Another person has died under the supervision of United States immigrant officers — and she had only been there five days.

The US Border Patrol arrested 36-year-old Raquel Calderon de Hildago, an immigrant from Guatemala, on November 17. She had no criminal history, but Border Patrol transferred her to the Eloy Detention Center, a private prison in Arizona, on November 23. 

US Immigration and Customs Enforcement (ICE) planned to deport Calderon de Hildago, but sadly, she never made it back to Guatemala. 

The cause of death hasn't been released, but ICE claims Calderon de Hildago had a series of seizures.

She later died at an area hospital.

Worst of all, she isn't the first immigrant to die at Eloy.

The Associated Press reports that 15 people have died at the detention center since 2004.

Jose de Jesus Deniz-Sahagun, a 31-year-old Mexican immigrant, committed suicide at the facility in May 2015.

Another person died on the same day as Calderon de Hildago. Wenceslau Esmerio Campos, 49, a Brazilian immigrant died of a cardiac arrest after complaining of chest pains, according to ICE.

Both of their deaths reveal a bigger issue: Immigrants are dying in droves in detention facilities. Immigration Impact found that 165 immigrants have died in custody since 2003.

On July 7, Human Rights Watch released an extensive review of deaths at US immigration detention centers by two independent medical experts. They reviewed the deaths that occurred between 2012 to mid-2015 and found "substandard medical care and violations of applicable detention standards."

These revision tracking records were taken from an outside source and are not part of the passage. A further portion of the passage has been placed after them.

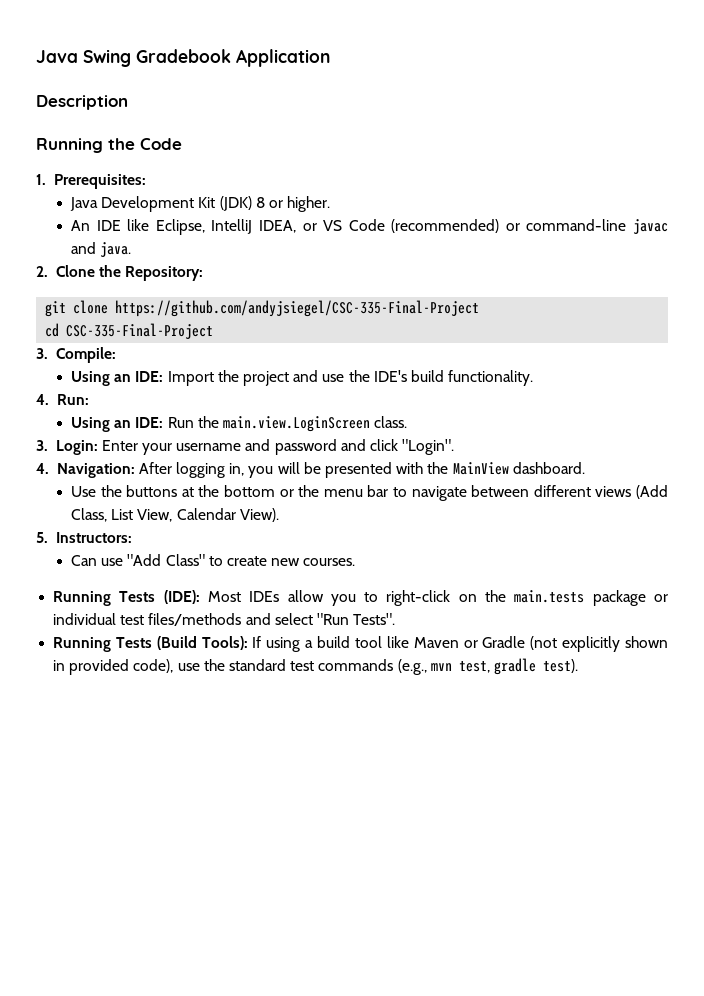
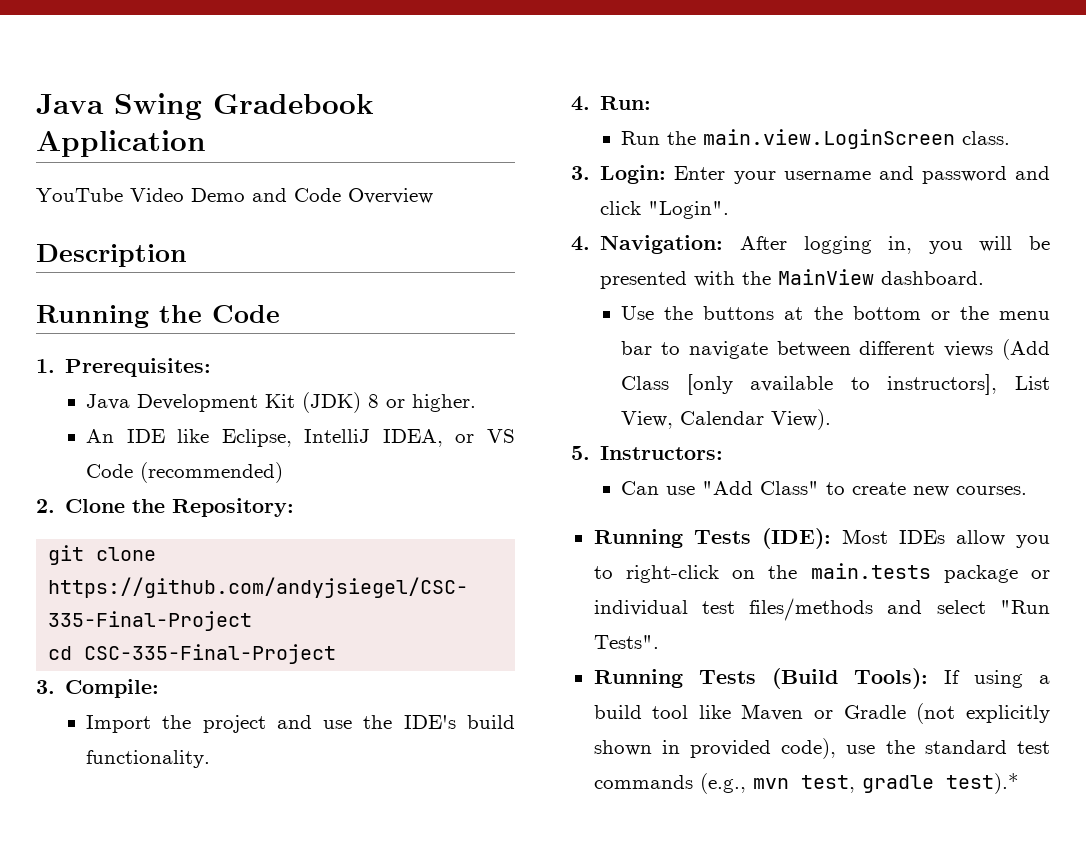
+ YouTube Video Demo and Code Overview
- An IDE like Eclipse, IntelliJ IDEA, or VS Code (recommended) or command-line javac and java.
+ An IDE like Eclipse, IntelliJ IDEA, or VS Code (recommended)
- Using an IDE: Import the project and use the IDE's build functionality.
+ Import the project and use the IDE's build functionality.
- Using an IDE: Run the main.view.LoginScreen class.
+ Run the main.view.LoginScreen class.
- Use the buttons at the bottom or the menu bar to navigate between different views (Add Class, List View, Calendar View).
+ Use the buttons at the bottom or the menu bar to navigate between different views (Add Class [only available to instructors], List View, Calendar View).
- Running Tests (Build Tools): If using a build tool like Maven or Gradle (not explicitly shown in provided code), use the standard test commands (e.g., mvn test, gradle test).
+ Running Tests (Build Tools): If using a build tool like Maven or Gradle (not explicitly shown in provided code), use the standard test commands (e.g., mvn test, gradle test).*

In August, the public got a glimpse of what these ICE facilities actually look like after two detainees filed a class action lawsuit against the Arizona Border Patrol Detention Facilities.

The detainees alleged mistreatment, abuse, and neglect by detention officers.

The detainees claimed the border patrol limited and/or denied them access to beds, soap, showers, adequate meals and water, and medical care. They also claim they were denied legal counsel, which is a violation of the Constitution and the border patrol's own policies

Related from Vivala: These are the inhumane photos the border patrol doesn't want you to see

In January, Juanes and John Legend traveled to the detention center to protest.

"None of those detained are because they committed some crime. Their only infraction is that they were here without papers," Legend told The Associated Press. "That is why they are here now and they don't have the money to post bail."

Sadly, Calderon de Hildago has now been added to a long list of dead detainees. 

ICE officials are investigating Calderon de Hildago's death, according to Yasmeen Pitts O'Keefe, the agency's public affairs officer. 

"The appropriate state health and local law enforcement agencies have been advised of the death, as have the Department of Homeland Security’s Office of Inspector General and ICE’s Office of Professional Responsibility," O'Keefe told Vivala.

This is a developing story. Vivala will issue updates as more details become available.